Of course, if we know the values of $|U|$ and $|S|$ then the answer is just

$R:=\frac{|S|}{|U|}$ (32.2)

but oftentimes we don’t, or to compute the actual sets would be impractical. One idea is to sample elements from $U$ and check if they are in $S$, something like this

• randomly sample $u_{1},u_{2},...,u_{N}$ from $U$ (uniformly and independently)

• calculate $a_{N}=(1/N)\times\sum_{1\leq i\leq N}I(u_{i})$ where $I(u)=1$ if $u\in S$ and $I(u)=0$ otherwise.

clearly $a_{N}$ gives us a rough idea of what $R$ (which above we defined as $\frac{|S|}{|U|}$) is.
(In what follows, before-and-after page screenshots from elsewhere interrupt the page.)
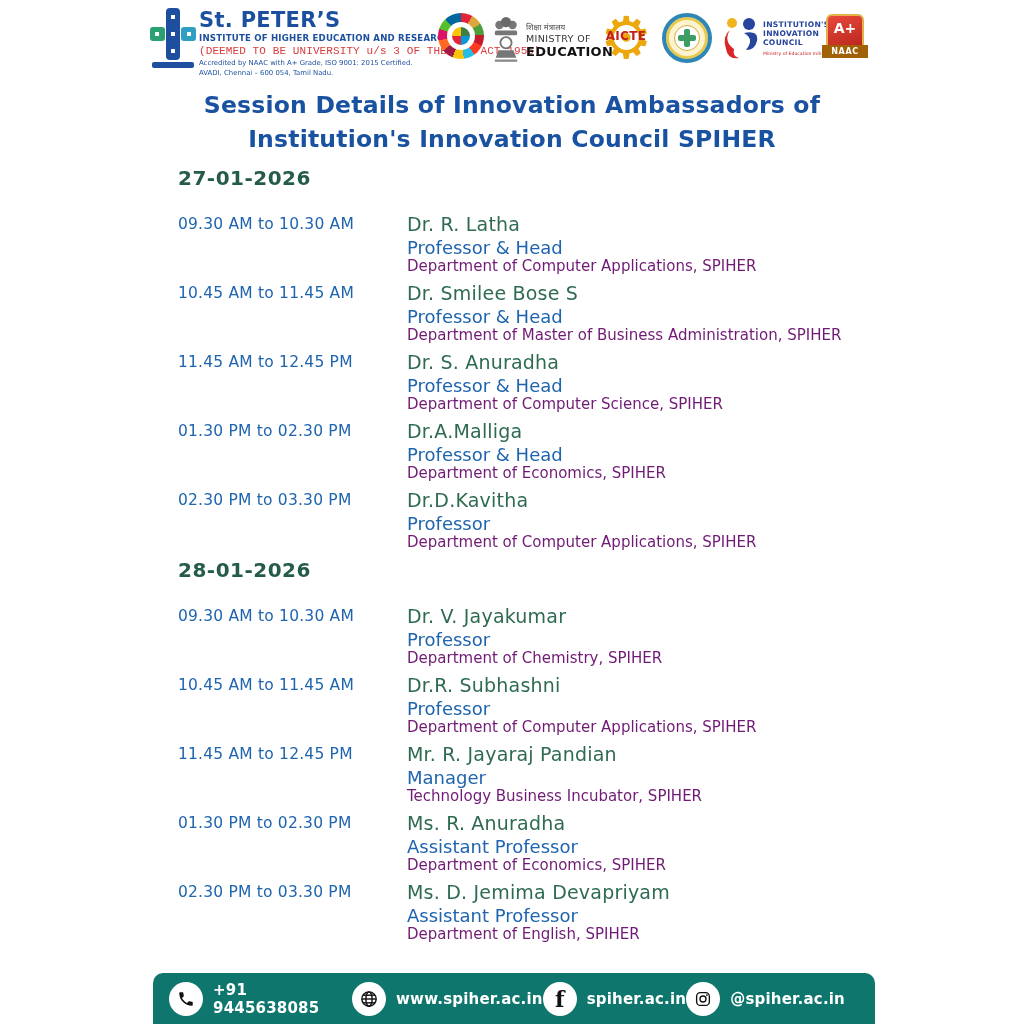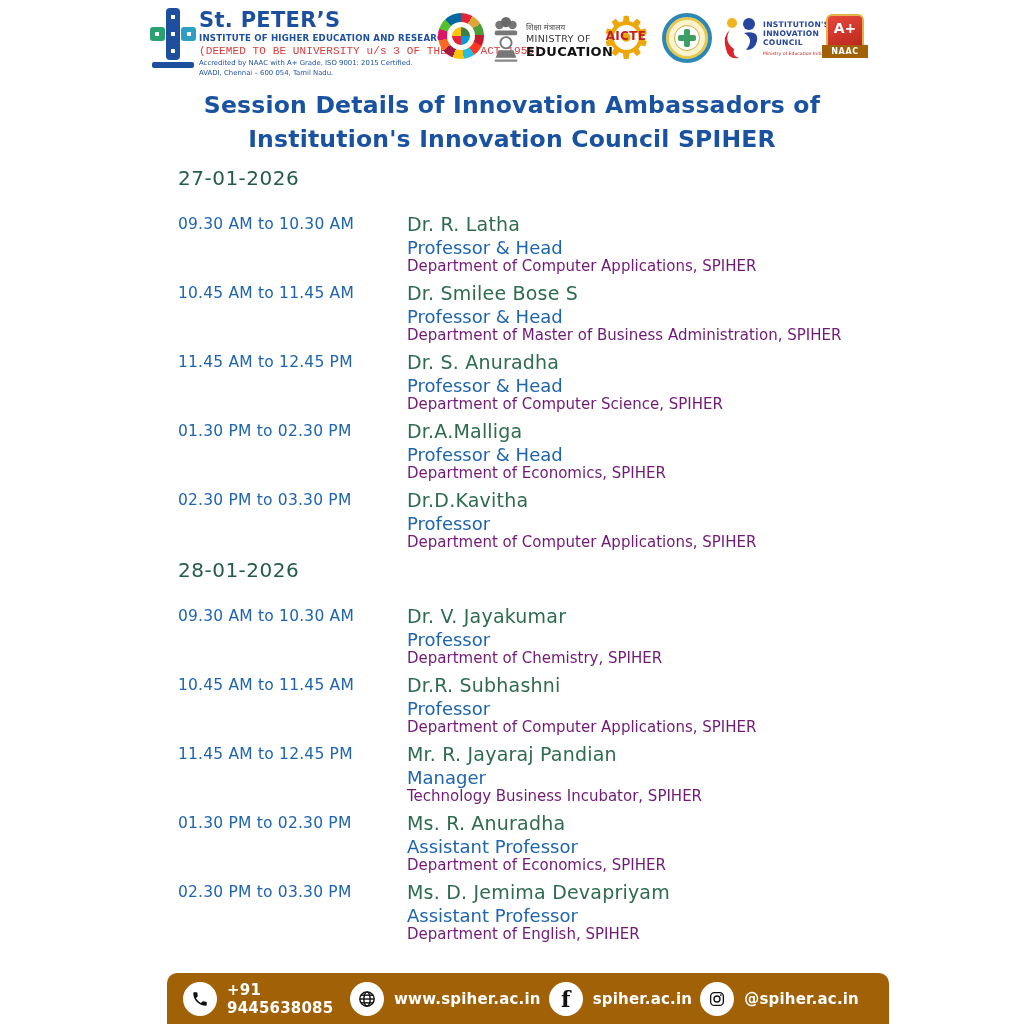--- a/index.html
+++ b/index.html
@@ -97,7 +97,7 @@
 
   
   .content { position:absolute; left:178px; top:166px; width:700px; }
-  .day-date { font-size:20px; font-weight:normal; color:#245c49; line-height:24px;
+  .day-date { font-size:20px; font-weight:bold; color:#245c49; line-height:24px;
     letter-spacing:.5px; margin-bottom:22px; }
   .day + .day { margin-top:6px; }
   .session { display:flex; min-height:63px; margin-bottom:5px; }

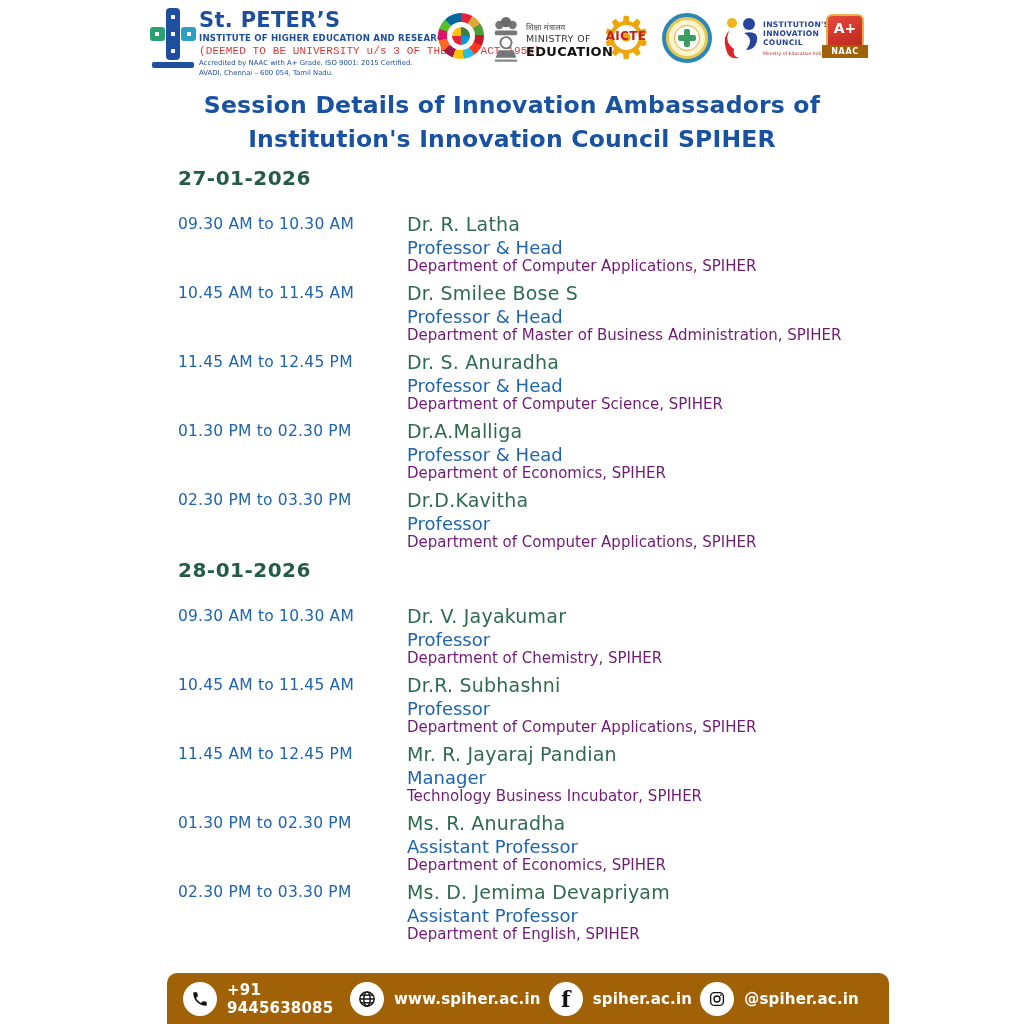--- a/index.html
+++ b/index.html
@@ -109,9 +109,9 @@
   .session-dept { font-size:15px; color:#701a75; line-height:19px; }
 
   
-  .footbar { position:absolute; left:167px; top:973px; width:722px; height:51px;
-    background:#a16207; border-radius:10px 10px 0 0;
-    display:flex; align-items:center; justify-content:space-between; padding:0 30px 0 16px;gap:8px; }
+  .footbar { position:absolute; left:153px; top:973px; width:722px; height:51px;
+    background:#0f766e; border-radius:10px 10px 0 0;
+    display:flex; align-items:center; justify-content:space-between; padding:0 30px 0 16px; }
   .f-item { display:flex; align-items:center; gap:10px; }
   .f-circle { width:34px; height:34px; border-radius:50%; background:#fff; flex:0 0 auto;
     display:flex; align-items:center; justify-content:center; }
But just how good?

Let $\varepsilon>0$. Let $X$ be the output of our algorithm, and we seek to derive a bound on

$\Pr[|X-R|\geq\varepsilon|S|/|U|]$ (32.3)

that is, the probability that $X$ is more than a factor of $\varepsilon$ away from the true value of $|S|/|U|$.
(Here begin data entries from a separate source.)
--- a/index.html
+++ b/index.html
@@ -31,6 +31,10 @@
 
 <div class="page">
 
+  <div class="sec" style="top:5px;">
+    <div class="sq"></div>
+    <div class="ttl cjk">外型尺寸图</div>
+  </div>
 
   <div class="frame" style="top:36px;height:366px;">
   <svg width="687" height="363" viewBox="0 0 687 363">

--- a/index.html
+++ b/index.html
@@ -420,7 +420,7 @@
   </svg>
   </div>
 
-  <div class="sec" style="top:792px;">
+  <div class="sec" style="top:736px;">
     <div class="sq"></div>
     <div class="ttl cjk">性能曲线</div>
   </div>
Note that our algorithm $X$ is equivalent to

$(1/N)\times\sum_{1\leq i\leq N}I(u_{i})$ (32.4)

and as each $I(u_{i})\sim\text{Bern}(R)$, we know that

$\sum_{1\leq i\leq N}I(u_{i})\sim B(N,|S|/|U|)$ (32.5)

and therefore we can use a Chernoff bound (as we have a binomially distributed discrete random variable). It follows that

$E[X]=\frac{1}{N}N\frac{|S|}{|U|}=\frac{|S|}{|U|}$ (32.6)

and therefore

 $\displaystyle\Pr[|X-R|\geq\varepsilon|S|/|U|]$ $\displaystyle=\Pr[|X-E[X]|\geq\varepsilon E[X]$ (32.7)
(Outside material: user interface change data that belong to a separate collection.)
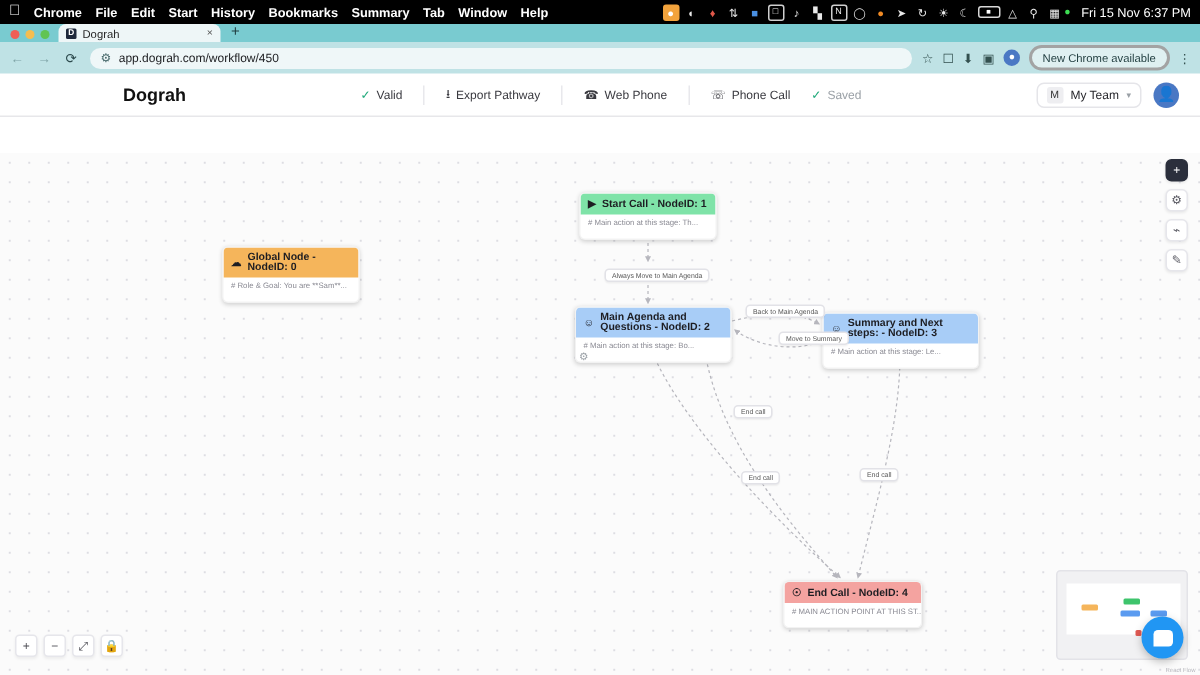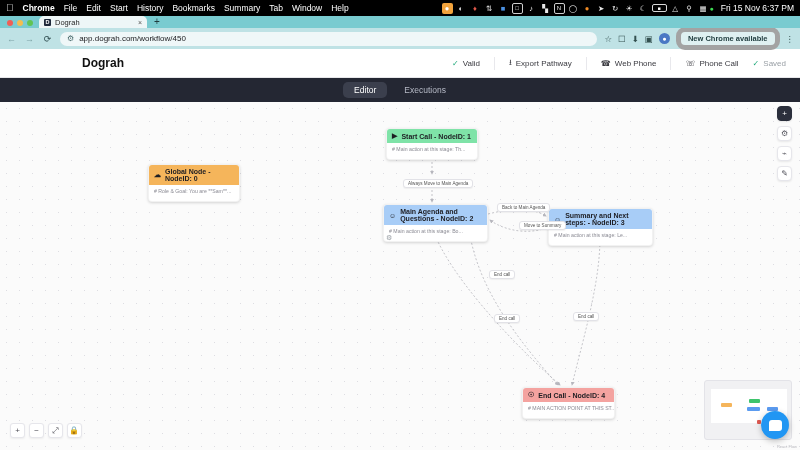--- a/index.html
+++ b/index.html
@@ -17,7 +17,7 @@
     padding: 0 6px; font-size: 8.5px; color: #fff; z-index: 40;
   }
   .apple-logo { font-size: 10px; margin-right: 9px; line-height: 1; }
-  .macbar-item { margin-right: 9px; white-space: nowrap; }
+  .macbar-item { margin-right: 9px; white-space: nowrap; font-weight: bold; }
   .macbar-item.bold { font-weight: bold; }
   .macbar-right { margin-left: auto; display: flex; align-items: center; }
   .tray-ico {

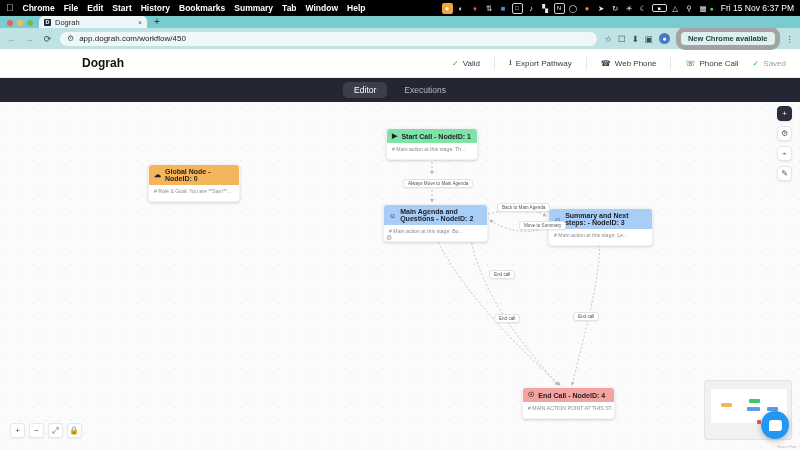--- a/index.html
+++ b/index.html
@@ -76,8 +76,8 @@
   .tb-right { display: flex; align-items: center; gap: 6px; }
   .tb-ico { font-size: 8.5px; color: #33504f; }
   .newchrome {
-    background: #dff0f1; border: 5px solid #a3a3a3; border-radius: 9px;
-    font-size: 7.5px; color: #1d3a3c; padding: 2px 7px; white-space: nowrap; font-weight: bold;
+    background: #dff0f1; border: 2px solid #a3a3a3; border-radius: 9px;
+    font-size: 7.5px; color: #1d3a3c; padding: 2px 7px; white-space: nowrap;
   }
   .avatar-sm {
     width: 11px; height: 11px; border-radius: 50%; background: #4a78c4;

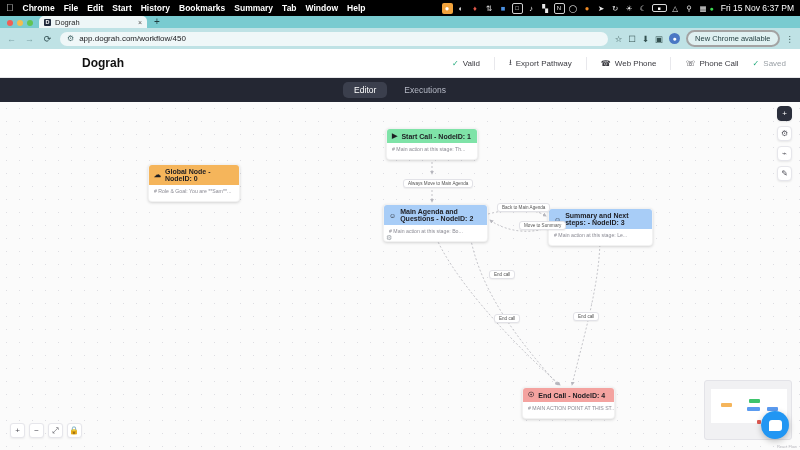--- a/index.html
+++ b/index.html
@@ -321,6 +321,14 @@
         <span>Saved</span>
       </span>
     </span>
+    <span class="hdr-right">
+      <span class="teamsel">
+        <span class="teambadge">M</span>
+        <span>My Team</span>
+        <span class="caret">▾</span>
+      </span>
+      <span class="avatar-lg">👤</span>
+    </span>
   </div>
 
   <div class="subtabs">

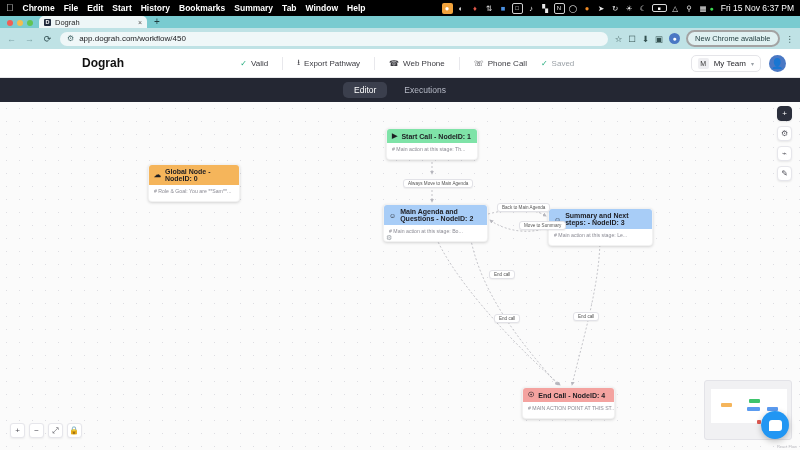--- a/index.html
+++ b/index.html
@@ -331,10 +331,6 @@
     </span>
   </div>
 
-  <div class="subtabs">
-    <span class="subtab active">Editor</span>
-    <span class="subtab">Executions</span>
-  </div>
 
   <div class="canvas">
then we can let $Z=NX$ which means that $Z\sim B(N,|S|/|U|)$ and is slightly more pleasant to work with. This means that

 $\displaystyle\Pr[|X-E[X]|\geq\varepsilon E[X]$ $\displaystyle=\Pr[|Z-E[Z]|\geq\varepsilon E[Z]]\text{ (multiplying by N)}$ (32.9) $\displaystyle=\Pr[\{Z-E[Z]\geq\varepsilon E[Z]\}\cup\{Z-E[Z]\leq-E[Z]\}]$ (32.10) $\displaystyle\leq\Pr[Z\geq(1+\varepsilon)E[Z]]+\Pr[Z\leq(1-\varepsilon)E[Z]]$ (32.11) $\displaystyle\leq 2\times\exp\left(-\frac{1}{3}\varepsilon^{2}E[Z]\right)$ (32.12) $\displaystyle=2\times\exp\left(-\frac{1}{3}\varepsilon^{2}N\frac{|S|}{|U|}\right)$ (32.13)

and through our choice of $N$ we can reduce the probability of failure arbitrarily. If we let $\delta>0$ then we can make

$2\times\exp\left(-\frac{1}{3}\varepsilon^{2}N\frac{|S|}{|U|}\right)\leq\delta$ (32.14)

through choosing $N=-3\frac{|U|}{|S|}\frac{1}{\varepsilon^{2}}\times\ln(\delta/2)$ (we essentially want to cancel everything out so that we get $e^{\ln(\delta/2)}=\delta/2$ and then the $2$ cancels and we are left with $\delta$).

Thus we can make the failure probability arbitrarily small.